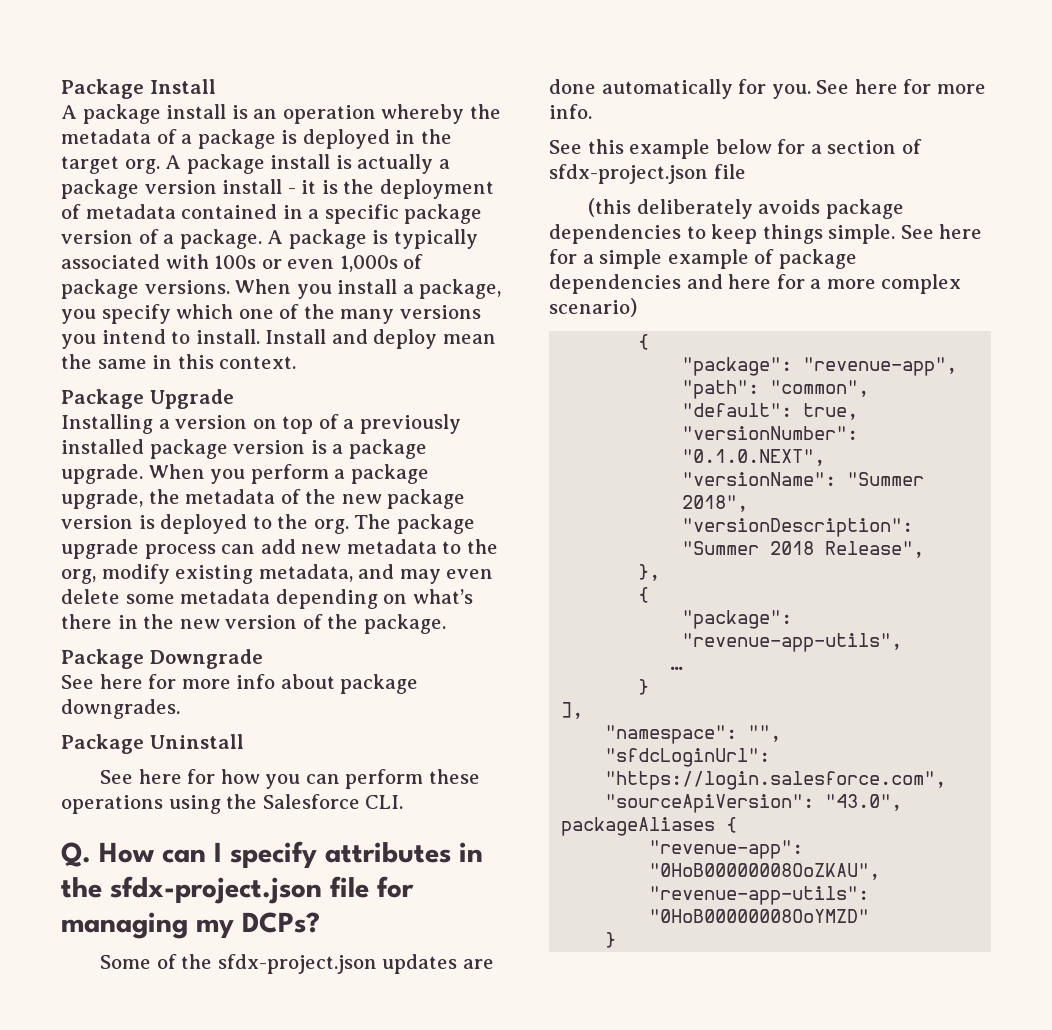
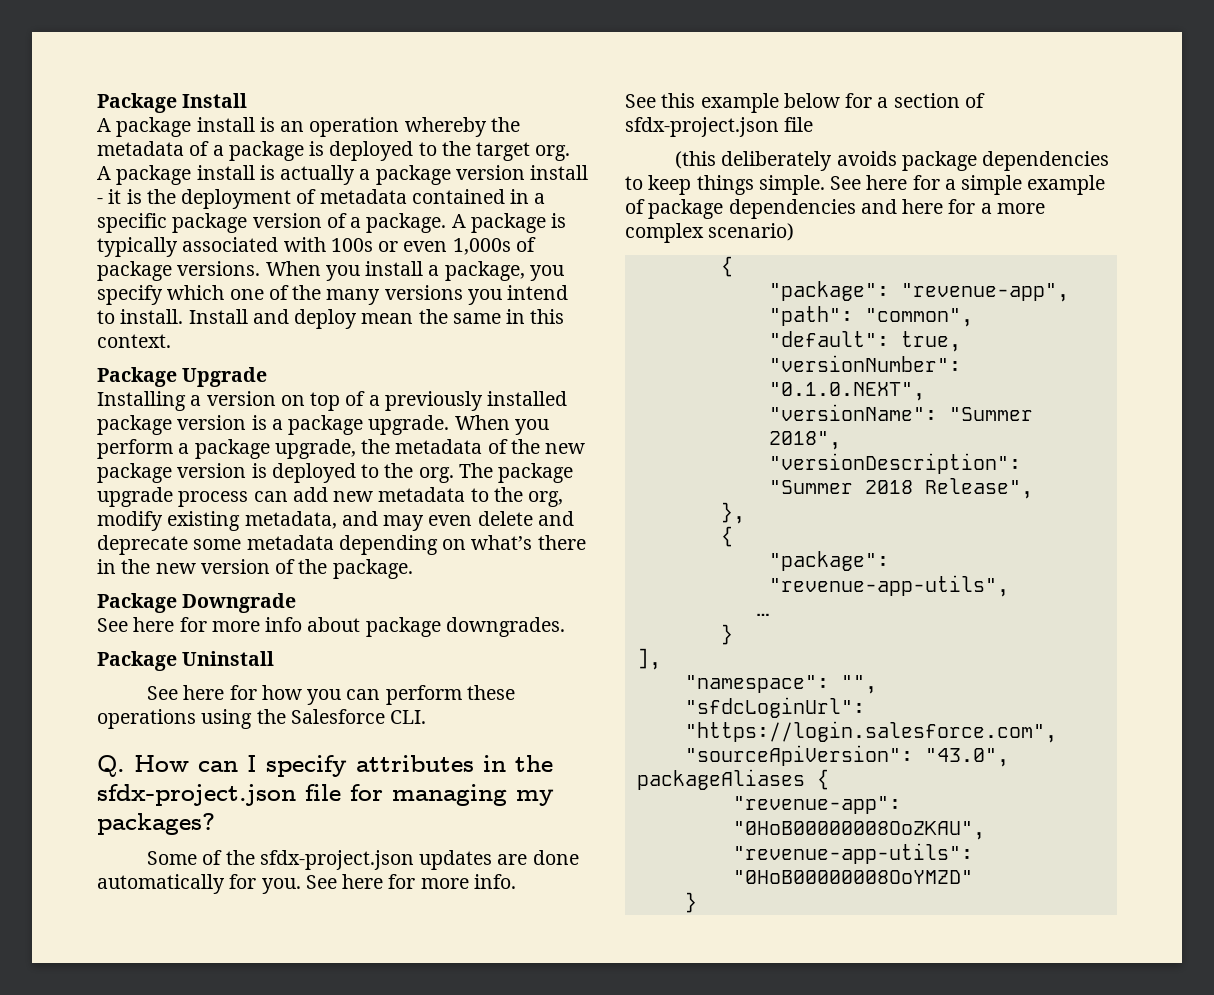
- A package install is an operation whereby the metadata of a package is deployed in the target org.
+ A package install is an operation whereby the metadata of a package is deployed to the target org.
- The package upgrade process can add new metadata to the org, modify existing metadata, and may even delete some metadata depending on what’s there in the new version of the package.
+ The package upgrade process can add new metadata to the org, modify existing metadata, and may even delete and deprecate some metadata depending on what’s there in the new version of the package.
- Q. How can I specify attributes in the sfdx-project.json file for managing my DCPs?
+ Q. How can I specify attributes in the sfdx-project.json file for managing my packages?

» TASK TO CARRY OUT
Give again, word for word, every line of the listing above from the one with "even delete and" to the one with "- Q. How can", both inclusive, and nothing beyond them.

» EXERCISE OUTPUT
+ The package upgrade process can add new metadata to the org, modify existing metadata, and may even delete and deprecate some metadata depending on what’s there in the new version of the package.
- Q. How can I specify attributes in the sfdx-project.json file for managing my DCPs?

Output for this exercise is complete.